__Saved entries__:
++++++++++

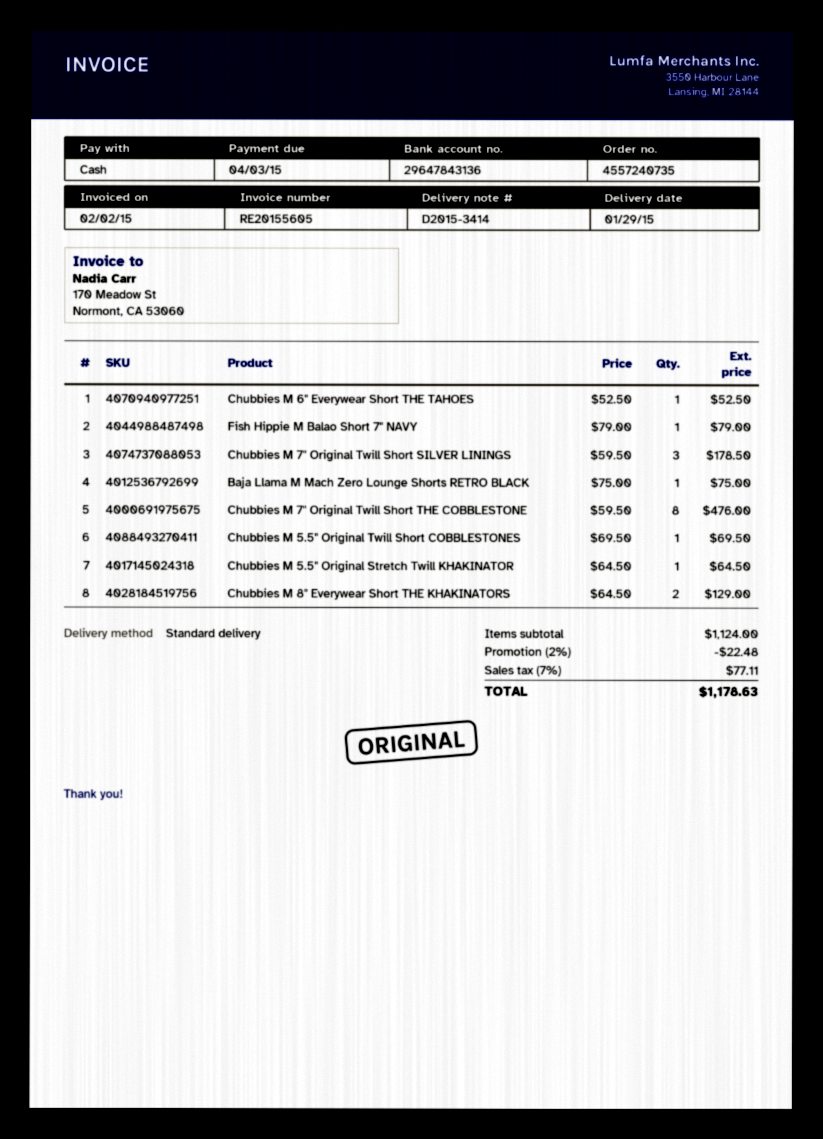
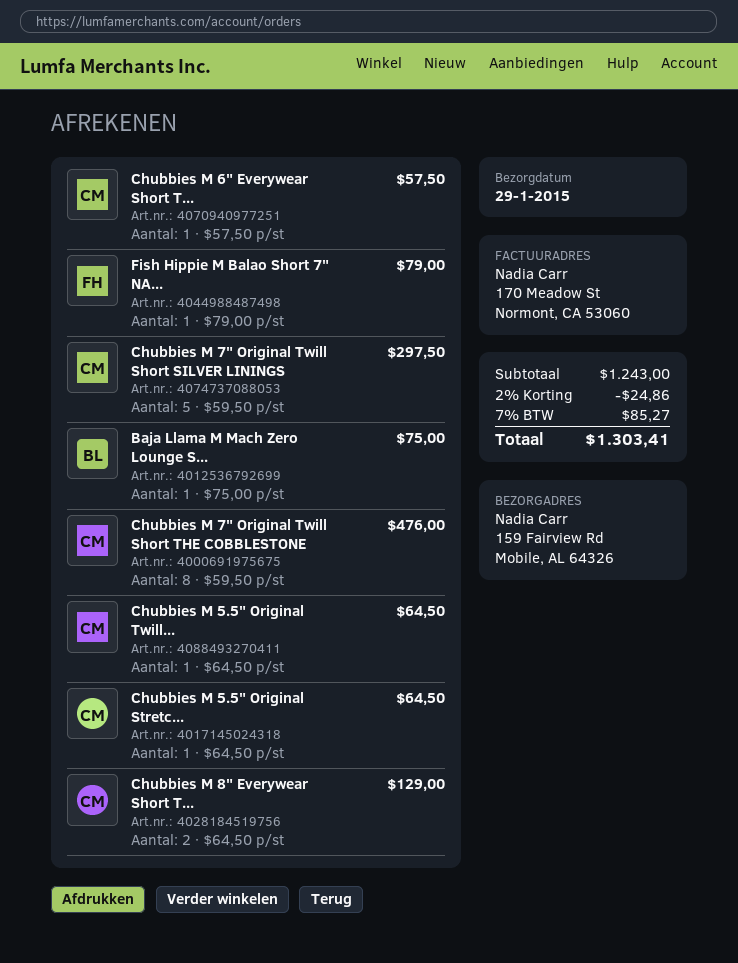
Chubbies M 6" Everywear Short THE TAHOES: 1 x 52.50 = 52.50 -> 1 x 57.50 = 57.50
Chubbies M 7" Original Twill Short SILVER LININGS: 3 x 59.50 = 178.50 -> 5 x 59.50 = 297.50
Chubbies M 5.5" Original Twill Short COBBLESTONES: 1 x 69.50 = 69.50 -> 1 x 64.50 = 64.50
subtotal: 1124.00 -> 1243.00
discount: 2% = 22.48 -> 2% = 24.86
tax: 7% = 77.11 -> 7% = 85.27
total: 1178.63 -> 1303.41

++++++++++

__What is being asked__: Scan the records for the word "Twill". Copy each line where it turns up.

__Task answer__:
Chubbies M 7" Original Twill Short SILVER LININGS: 3 x 59.50 = 178.50 -> 5 x 59.50 = 297.50
Chubbies M 5.5" Original Twill Short COBBLESTONES: 1 x 69.50 = 69.50 -> 1 x 64.50 = 64.50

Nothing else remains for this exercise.